*** RECORDED INFORMATION ***

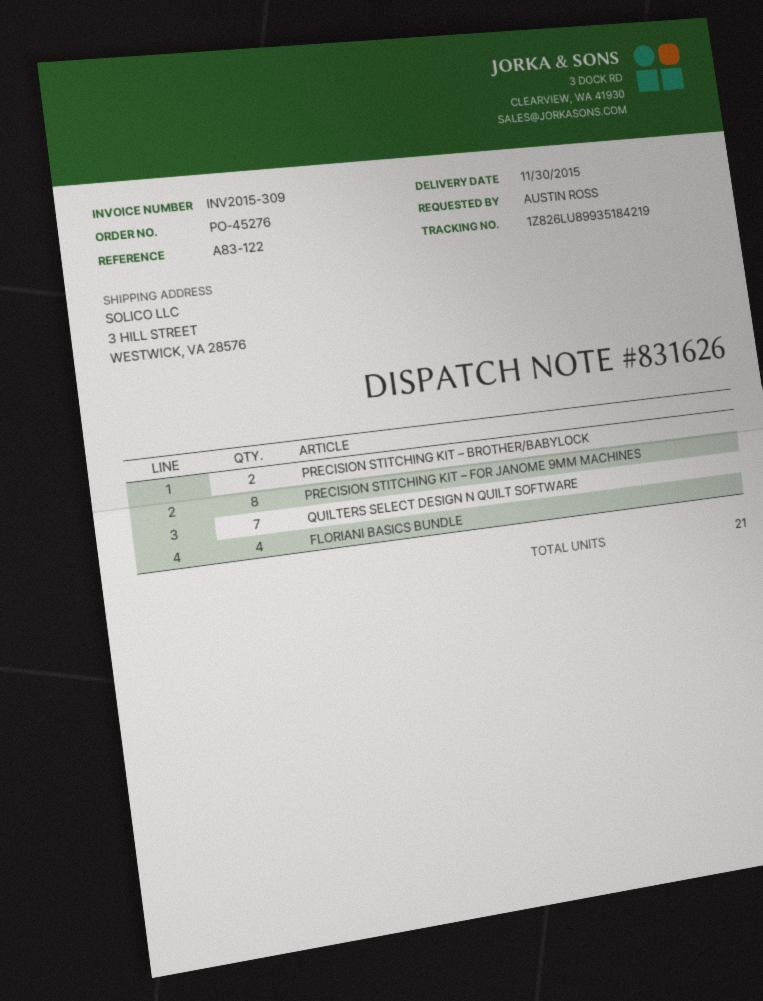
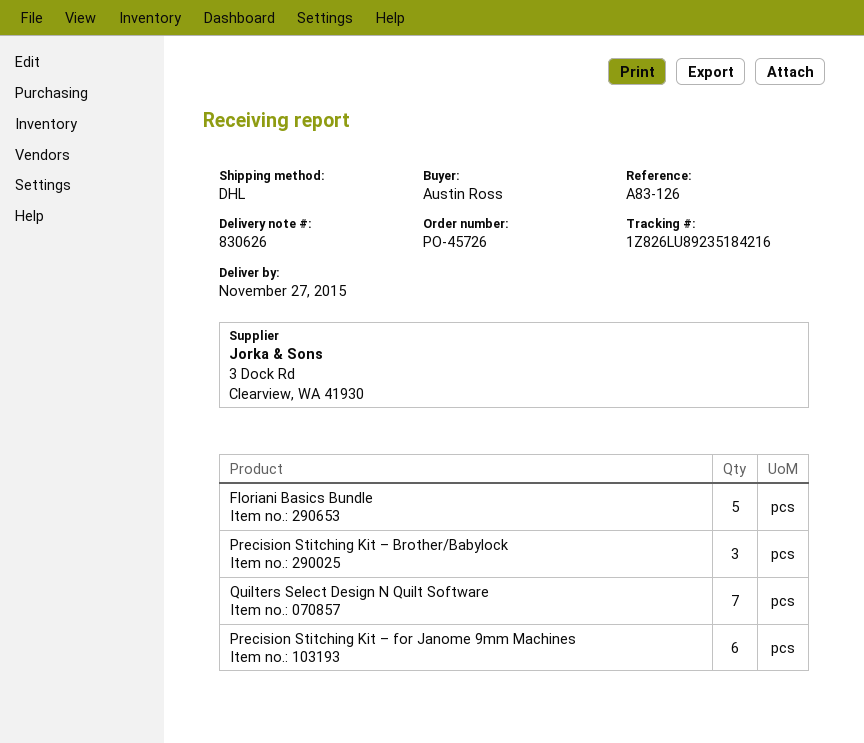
order number: PO-45276 -> PO-45726
delivery note number: 831626 -> 830626
delivery date: 2015-11-30 -> 2015-11-27
reference: A83-122 -> A83-126
tracking number: 1Z826LU89935184219 -> 1Z826LU89235184216
PRECISION STITCHING KIT – BROTHER/BABYLOCK: 2 -> 3
PRECISION STITCHING KIT – FOR JANOME 9MM MACHINES: 8 -> 6
FLORIANI BASICS BUNDLE: 4 -> 5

*** End of RECORDED INFORMATION ***

> **YOUR GOAL**
Would you copy out every line of the data above exactly, minus the pictures?

> **ANSWER TO THIS PROBLEM**
order number: PO-45276 -> PO-45726
delivery note number: 831626 -> 830626
delivery date: 2015-11-30 -> 2015-11-27
reference: A83-122 -> A83-126
tracking number: 1Z826LU89935184219 -> 1Z826LU89235184216
PRECISION STITCHING KIT – BROTHER/BABYLOCK: 2 -> 3
PRECISION STITCHING KIT – FOR JANOME 9MM MACHINES: 8 -> 6
FLORIANI BASICS BUNDLE: 4 -> 5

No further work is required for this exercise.